Pay to Play

(WFLX) - If you have kids, you don't need us to tell you they're expensive, and we're just talking about the extracurricular stuff.

Parents are paying more than ever for their kids to be "part of the club" so to speak.

For example, a spot in the high school marching band: $1,000 a year; specialized clinics to earn a pitching title: $90 a class. For a chance to land a spot on dancing with the stars: $94 just for the costume worn once.

While the memories may be priceless, the amount you pay to play isn't. Just ask Karen LaFlamme. "For Chantal's swimming, it cost approximately $4,000 a year."

For her son, Andre, $3,700 to hit the baseball diamond using a new $300 bat. That also includes traveling expenses, gate fees and hotel bills.

Experts say some parents are now shelling out up to a $1,000 a month, and that's just for one child and one sport.

Why such a high price to play? "There is constantly more demand than facilities available. Therefore, drives the price of facility use up and secondarily insurance provided by the youth sports program," said Jon Butler, executive director Pop Warner Little Scholars Inc.

He says 40 percent of families participating in extracurricular activities don't have medical insurance forcing the organizations to provide coverage.

Another factor driving up costs: the elite level of coaching and play demanded by parents who are more competitive than ever. "I think there is a whole societal issue now of parents who have grown up and are successful and want nothing but the best for their child," said Butler.

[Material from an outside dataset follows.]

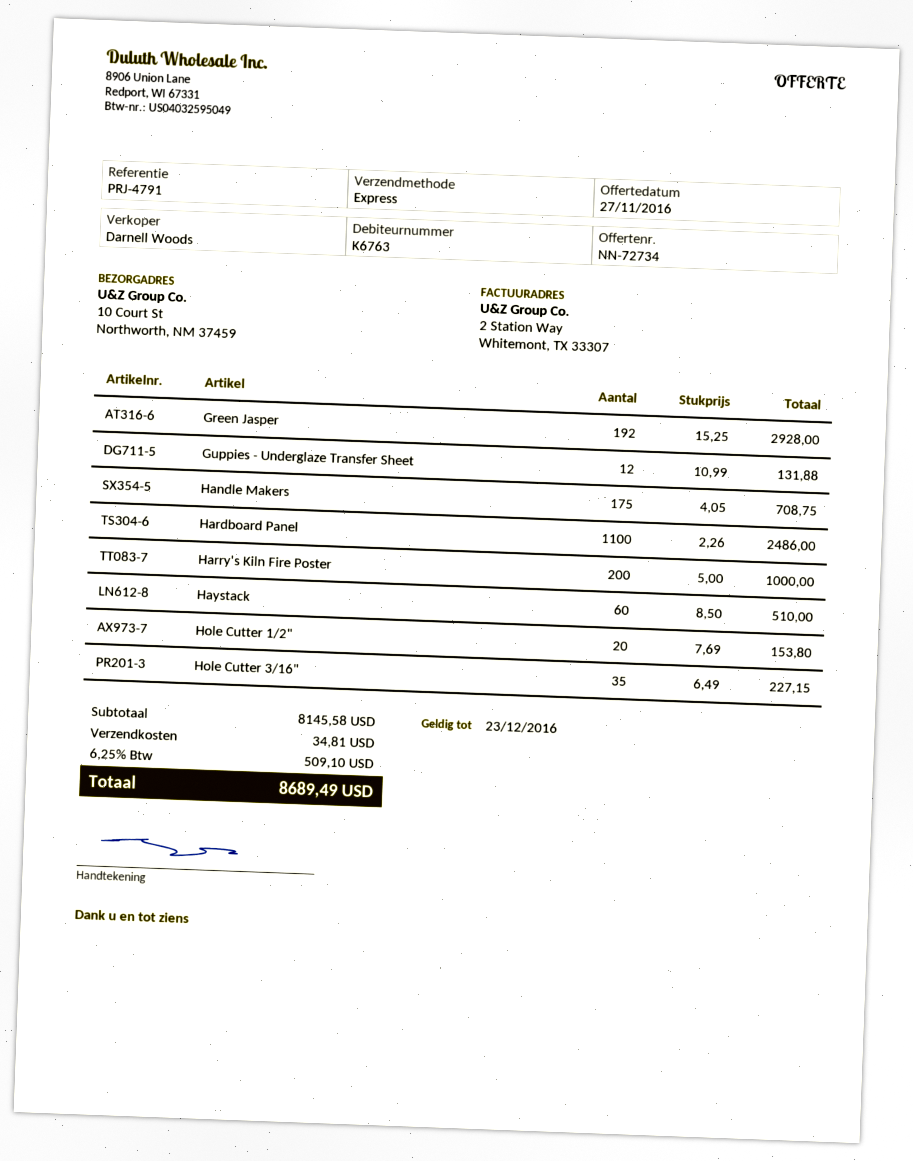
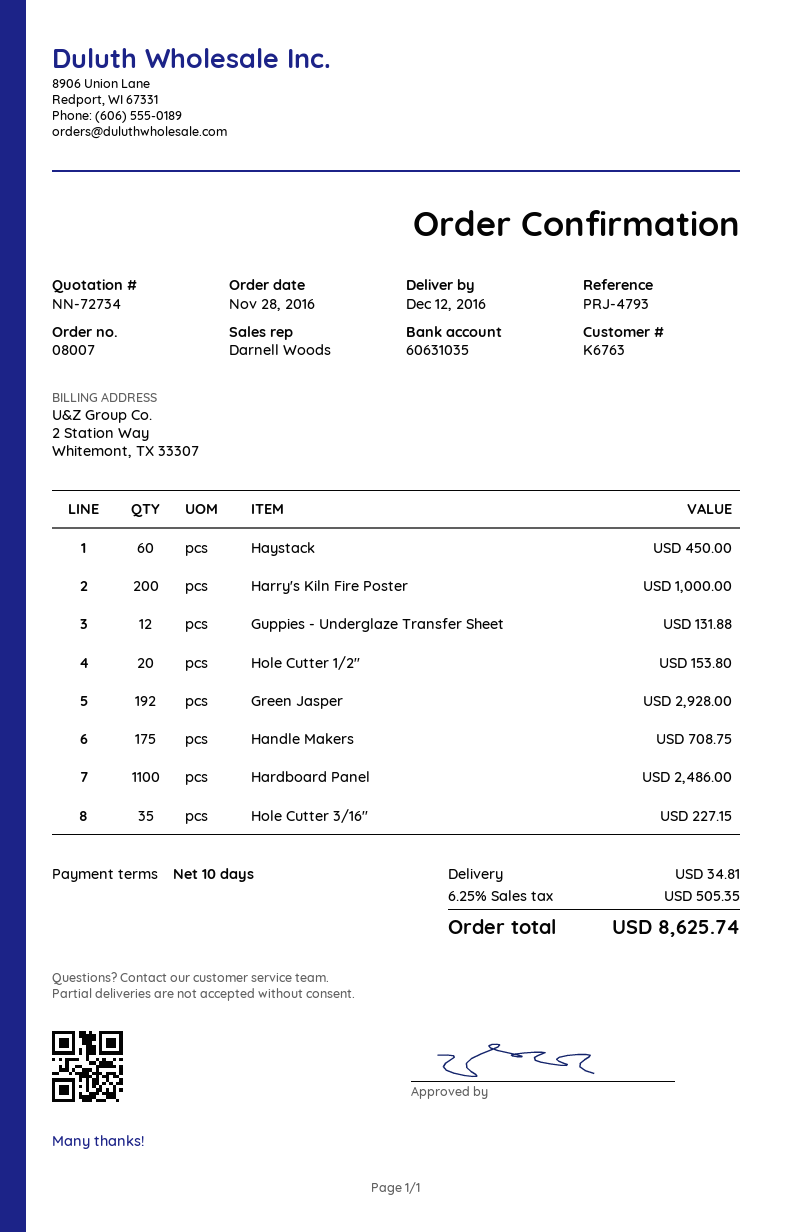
reference: PRJ-4791 -> PRJ-4793
Haystack: 60 for 510.00 -> 60 for 450.00
tax: 6.25% = 509.10 -> 6.25% = 505.35
total: 8689.49 -> 8625.74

"I know kids and have friends that have kids who travel all over the U.S. to play," said Jim Caruso of Future Soccer Stars Academy.

It's no longer just volunteers doing the coaching either. Highly paid assistants are brought in to help out. "There's an increased professionalism," said Caruso.

There's also an increase in pricey high tech gear. Trainers prefer $30 bats to the $20 models, and coaches say $40 swimsuits don't compare to the $250 version.

But, experts say, don't invest until you know your child hits that elite level and loves the sport.

Until then, buy used equipment at thrift stores and franchise outlets, ask about scholarships, and try community-based programs for new sports for your child.

Karen's kids love their sport. Although, she doesn't like the hit her bank account is taking, she sees the benefits of her kids participating. "I want both my kids to be well-rounded, and, you know, I think sports play an important part of that."

Here's another saving tip, ask about sibling discounts. Most programs offer them, and if your child is involved in a community based program, the uniform is more than likely included in the registration cost. Parents usually have to pay extra for a pair of athletic shoes.